I want to understand when I can create distributions and random variables (e.g. functions) such that when I change the parameters (or distributions) that specify the distribution (or the parameters of the functions that output random variables) I have changes in the correlation. A closed form equation for the correlation would be really nice for example, so that if I change a parameter of the distribution it's clear the correlation would change.
So we have:
$$ corr(X,Y) = \mathbb E_{X, Y \sim p(x, y \mid \theta_X, \theta_Y)}[ Z_X Z_Y ]$$
where $Z_X, Z_Y$ are the standardized r.v.s (e.g. $(x - \mu_x) / \sigma_x)$. My hope is to get conditions for where the above varies smoothly or I can control how it varies based on the functions for the random variables I choose and the distributions I choose. I know that the above integral can be complicated - especially for closed form things based on a question I previously asked that required Lebgegue integration - so this is why I am asking here. It would also be nice to be able to somehow separate the distributions $p(x \mid \theta_X), p(y \mid \theta_Y)$ but have them be correlated e.g. they are both normal with similar means or their support sets are similar...or something. The reason for this is that $X, Y$ are in fact two "tasks" that are different but correlated, e.g. classifying handwritten digits vs classifying language characters. The tasks can be sampled separately, but in fact are highly correlated. Thus, in a way you can think of $Z_X, Z_Y$ as a standardized (regression) prediction of a model on two related tasks I suppose.

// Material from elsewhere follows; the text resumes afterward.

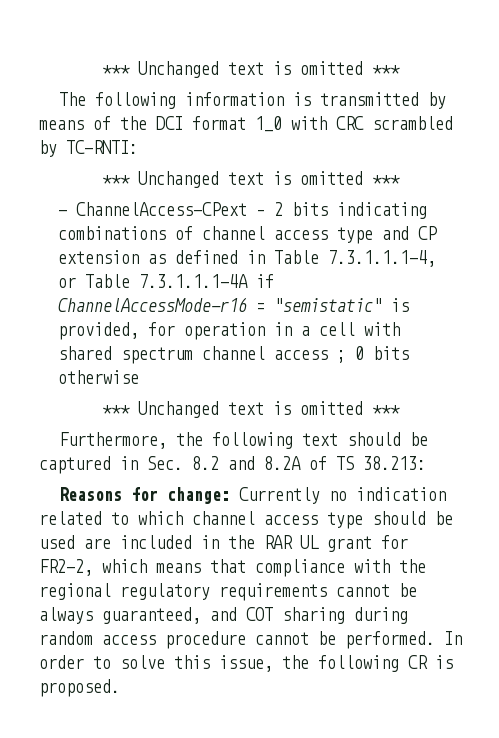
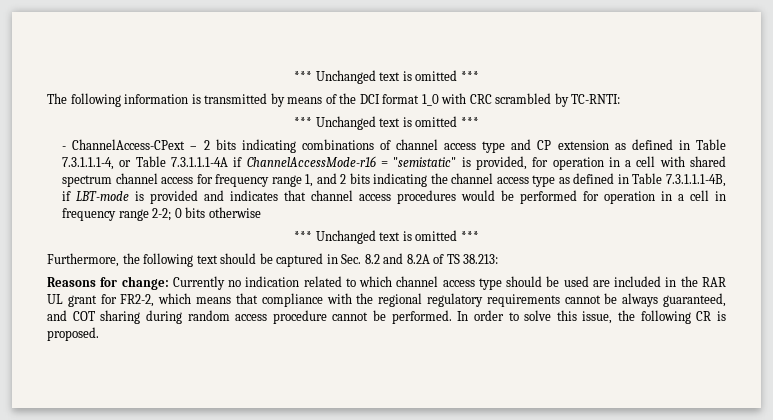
- - ChannelAccess-CPext – 2 bits indicating combinations of channel access type and CP extension as defined in Table 7.3.1.1.1-4, or Table 7.3.1.1.1-4A if ChannelAccessMode-r16 = "semistatic" is provided, for operation in a cell with shared spectrum channel access ; 0 bits otherwise
+ - ChannelAccess-CPext – 2 bits indicating combinations of channel access type and CP extension as defined in Table 7.3.1.1.1-4, or Table 7.3.1.1.1-4A if ChannelAccessMode-r16 = "semistatic" is provided, for operation in a cell with shared spectrum channel access for frequency range 1, and 2 bits indicating the channel access type as defined in Table 7.3.1.1.1-4B, if LBT-mode is provided and indicates that channel access procedures would be performed for operation in a cell in frequency range 2-2; 0 bits otherwise

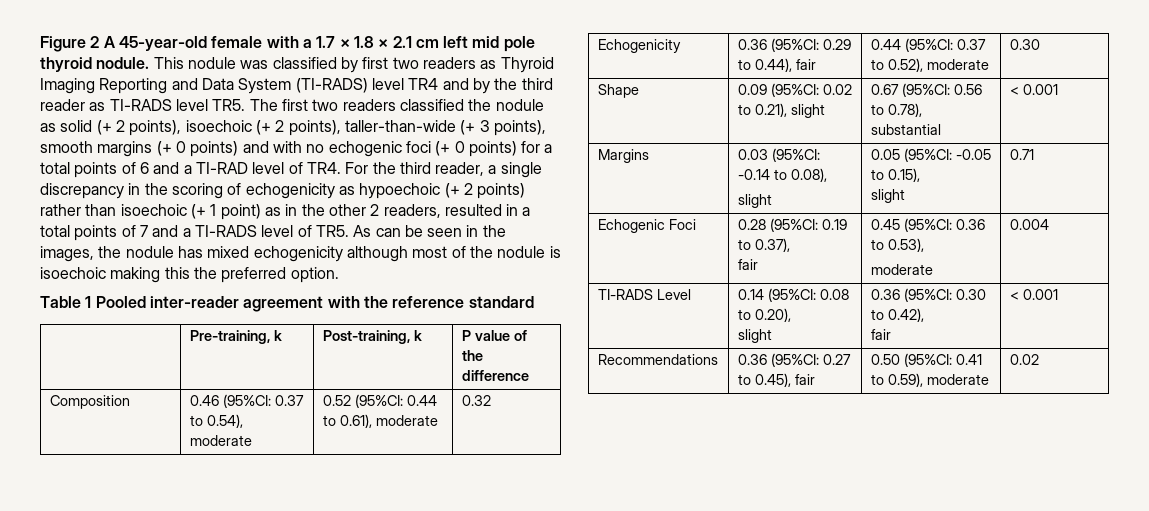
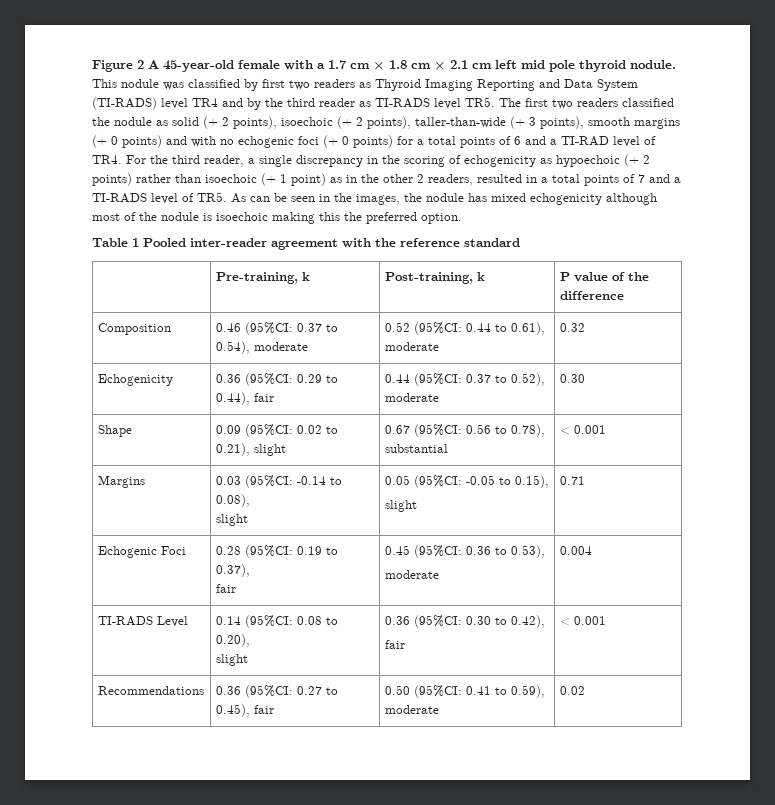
- Figure 2 A 45-year-old female with a 1.7 × 1.8 × 2.1 cm left mid pole thyroid nodule.
+ Figure 2 A 45-year-old female with a 1.7 cm × 1.8 cm × 2.1 cm left mid pole thyroid nodule.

How does one define (adjustable) random variables and distributions such one can vary smoothly the correlation?
Current attempt (inspired from MIT's lecture L12.10 RES.6-012):
Define $X = Z + X'$ and $Y = Z + Y'$ where $Z, X', Y'$ are independent and centered. The R.Vs are correlated by $Z$. Thus the correlation (closed form) equation is:
$$ corr(X,Y) = \frac{Cov(X,Y)}{\sigma_X \sigma_Y} = \frac{\mathbb E[X Y]}{\sigma_X \sigma_Y} = \frac{\sigma^2_Z}{\sigma_X \sigma_Y} = \frac{\sigma^2_Z}{(\sigma_{X'} + \sigma_Z )(\sigma_{Y'} + \sigma_Z)}$$
which makes we wonder if this is really what I am looking for...which feels weird because I am not even "sampling" two tasks as I described above.
Also, this made me think that whatever distribution and rvs/functions I choose, the values will be wrt their standard deviation. So the closed form equation depends on the standard deviation value that comes form the closed form of the distribution I choose.
Similarly, it made me realize that the curcial thing for getting closed form equation is computing the covariance, really in closed form. Or the computing $\mathbb E[Z_X Z_Y]$ (or $\mathbb E[X Y]$) - a closed form for an integral/expecation of product of values.
What you're looking for is possibly the concept of copula. Copulas make multivariate modelling very flexible, especially in terms of correlation/dependence. A copula $C$ is defined as a joint distribution of two (or more, but I'll keep it to $d=2$) uniform random variables $U,V \sim \textrm{U}[0,1]$. A famous theorem due to Abe Sklar states that $(1)$ for random variables $X\sim F_X,Y \sim F_Y,(X,Y)\sim F_{X,Y}$ $$F_{X,Y}(x,y)=C(F_X(x),F_Y(y))$$ for some copula $C$ (it is an existence statement). Continuity of the rvs makes the copula unique. $(2)$ given marginals $F_X,F_Y$ and some copula $C(u,v)$, then $C(F_X(x),F_Y(y))$ is a valid joint df with marginals $F_X,F_Y$. This is a very powerful result: you can model marginals and joint separately.
There is a plethora of copulas, in fact you can make up your own, with their own parameters, using any decreasing, continuous, convex $\psi:\mathbb{R}^+\to [0,1],\,\psi(0)=1$ and $\psi(x)\to0$ for $x \to \infty$. This class of functions is called Archimedean copula generators. Some of the copulas are particularly famous because they have closed form solutions for rank correlations (a more sophisticated form of correlation if compared to $\rho$) in terms of the copula parameters (an example is the Gumbel copula). Rank correlations can be computed as integrals involving the copula of $X,Y$, and don't have the attainability restrictions of $\rho$.
A good introductory reference for all this is Alexander J. McNeil, Rudiger Frey and Paul Embrechts (2005) "Quantitative Risk Management: Concepts, Techniques, and Tools".